Records from a data collection:
┌──
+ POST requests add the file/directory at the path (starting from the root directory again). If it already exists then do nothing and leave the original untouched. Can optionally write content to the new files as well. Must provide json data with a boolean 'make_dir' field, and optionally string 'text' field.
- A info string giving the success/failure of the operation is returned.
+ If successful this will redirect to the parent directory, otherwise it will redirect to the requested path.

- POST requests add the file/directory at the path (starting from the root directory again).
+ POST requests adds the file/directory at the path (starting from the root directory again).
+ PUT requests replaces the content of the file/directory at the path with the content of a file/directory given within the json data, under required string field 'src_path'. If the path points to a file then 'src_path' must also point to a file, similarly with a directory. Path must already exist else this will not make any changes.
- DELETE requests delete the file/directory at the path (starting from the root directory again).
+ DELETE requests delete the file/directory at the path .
└──
[BRIEF]: Transcribe each record above exactly. Skip none.

[COMPLETED EXERCISE]:
+ POST requests add the file/directory at the path (starting from the root directory again). If it already exists then do nothing and leave the original untouched. Can optionally write content to the new files as well. Must provide json data with a boolean 'make_dir' field, and optionally string 'text' field.
- A info string giving the success/failure of the operation is returned.
+ If successful this will redirect to the parent directory, otherwise it will redirect to the requested path.

- POST requests add the file/directory at the path (starting from the root directory again).
+ POST requests adds the file/directory at the path (starting from the root directory again).
+ PUT requests replaces the content of the file/directory at the path with the content of a file/directory given within the json data, under required string field 'src_path'. If the path points to a file then 'src_path' must also point to a file, similarly with a directory. Path must already exist else this will not make any changes.
- DELETE requests delete the file/directory at the path (starting from the root directory again).
+ DELETE requests delete the file/directory at the path .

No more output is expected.